Pour les grosses start-up, il va falloir mettre des tickets de l'ordre de 100 millions. Ce qui passe par des fonds étrangers. Ce n'est pas un problème nouveau, ça ne va pas être encore plus difficile de les attirer ?

Je ne pense pas car grâce au plan Tibi (5 milliards d'euros pour les scale-up dans les trois prochaines années, ndlr) et à notre fonds Large Venture, il y a pas mal de poudre sèche en France. Si les fonds français se comportent bien, cela devrait aller. De plus, le nombre de méga deals supérieurs à 100 millions d'euros continuent de progresser. Il y en a déjà eu 8 en 2020 contre 6 en 2019.

Vous semblez très optimiste pour les start-up françaises...

Je le suis. Il y a beaucoup d'argent à Paris et beaucoup d'équipes de capital-risque 100% engagées. Et les start-up s'en aperçoivent. Il n'y a pas eu de mouvement de panique de start-up. Certes, nous avons connu une période d'inquiétude et de sidération puis ça s'est calmé. Depuis, je n'ai plus reçu un mail de start-up qui s'est plainte d'être lâchée en rase campagne. 

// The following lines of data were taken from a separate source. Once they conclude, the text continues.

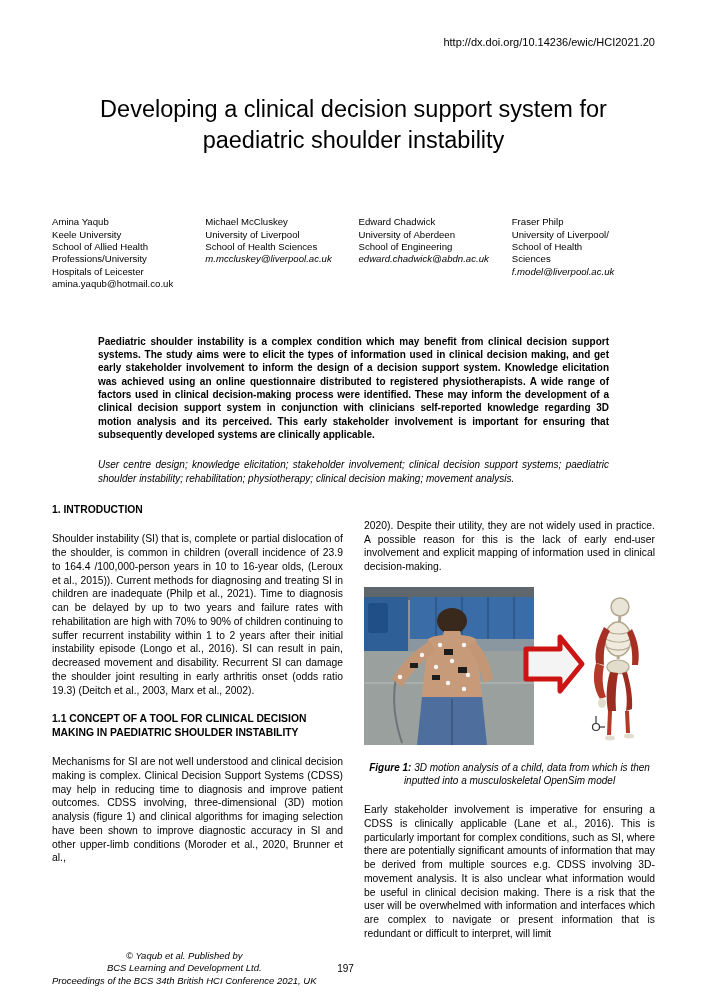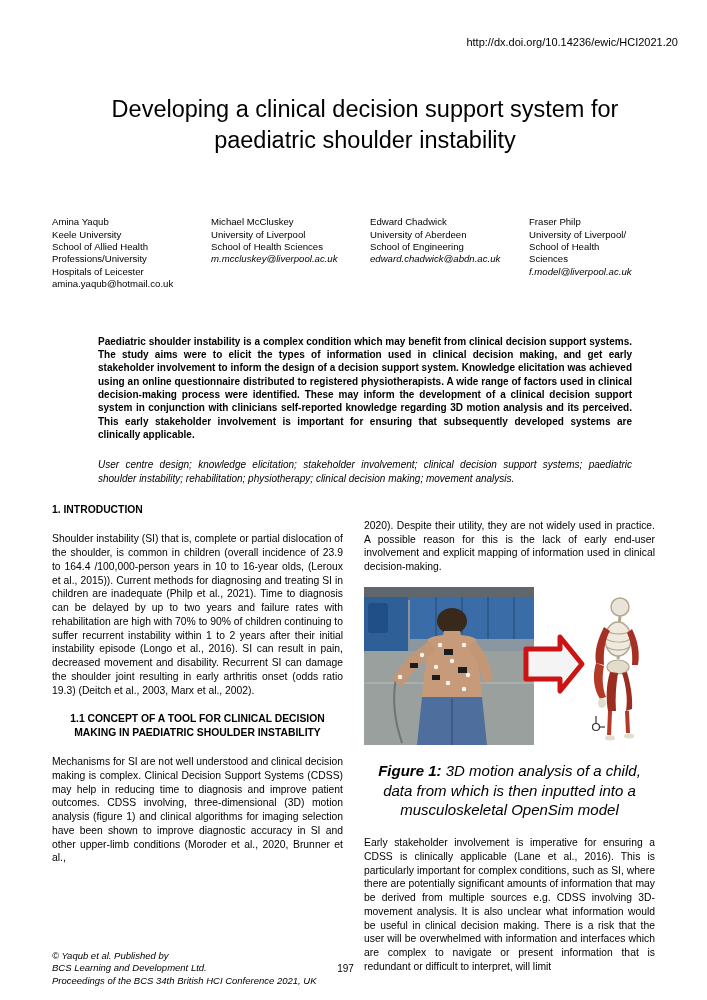--- a/index.html
+++ b/index.html
@@ -2,21 +2,21 @@
 <html><head>
 <meta charset="utf-8">
 <style>
   * { margin:0; padding:0; box-sizing:border-box; }
   html, body { background:#ffffff; }
   body {
     width:707px; height:1000px;
     font-family:"Liberation Sans", sans-serif;
     color:#000; position:relative; overflow:hidden;
   }
-  .page { position:absolute; inset:0; padding:30px 29px 0 52px; }
+  .page { position:absolute; inset:0; padding:30px 52px 0 52px; }
 
   .doi { text-align:right; font-size:11px; margin-top:6px; }
 
   .title {
     text-align:center; font-size:23.5px; font-weight:400;
     line-height:1.32; margin:46px auto 0 auto; max-width:600px;
   }
 
   .authors { display:flex; gap:10px; margin-top:60px; }
   .author { flex:1; font-size:9.6px; line-height:1.3; }
@@ -32,34 +32,34 @@
     margin:17px 46px 0 46px; font-style:italic; font-size:10px;
     line-height:1.33; text-align:justify;
   }
 
   .columns { display:flex; gap:21px; margin-top:18px; }
   .col { width:291px; font-size:10.35px; line-height:1.33; text-align:justify; }
   .col h3 {
     font-size:10.35px; font-weight:bold; text-align:left;
     line-height:1.3; margin:0 0 12px 0;
   }
-  .col h3.sub { margin-top:15px;text-align:center; }
+  .col h3.sub { margin-top:15px; }
   .col p { margin:16px 0 13px 0; }
 
   .figure { margin:2px 0 0 0; }
   .figure svg { display:block; }
   .fig-caption {
-    font-size:15px; font-style:italic; text-align:center;
+    font-size:10px; font-style:italic; text-align:center;
     line-height:1.32; margin:7px 2px 13px 2px;
   }
   .fig-caption .cap-label { font-weight:bold; }
 
   .footer {
     position:absolute; left:52px; bottom:12px;
-    font-size:9.5px; font-style:italic; line-height:1.35;
+    font-size:9.5px; font-style:italic; line-height:1.35;text-align:center;
   }
   .footer .fline { display:block; }
   .page-num {
     position:absolute; left:0; right:16px; bottom:26px;
     text-align:center; font-size:10px;
   }
 </style>
 </head>
 <body>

Nicolas Dufourcq est directeur général de Bpifrance depuis février 2013. Il a débuté sa carrière au ministère de l'Economie et des Finances puis a rejoint le ministère de la Santé et des Affaires Sociales en 1992. En 1994, il passe chez France Telecom, où il crée la division multimédia, avant de présider Wanadoo. En 2003, il entre chez Capgemini, où il dirige dans un premier temps la région de l'Europe Centrale & l'Europe du Sud, puis est nommé directeur financier du groupe. En 2005, il devient directeur général adjoint chargé des finances, de la gestion des risques, des systèmes d'information, du delivery et des achats et, à partir de 2007, du suivi de grands comptes du groupe. Nicolas Dufourcq est également administrateur d'Orange, et président non-exécutif du conseil de surveillance de STMicroelectronics.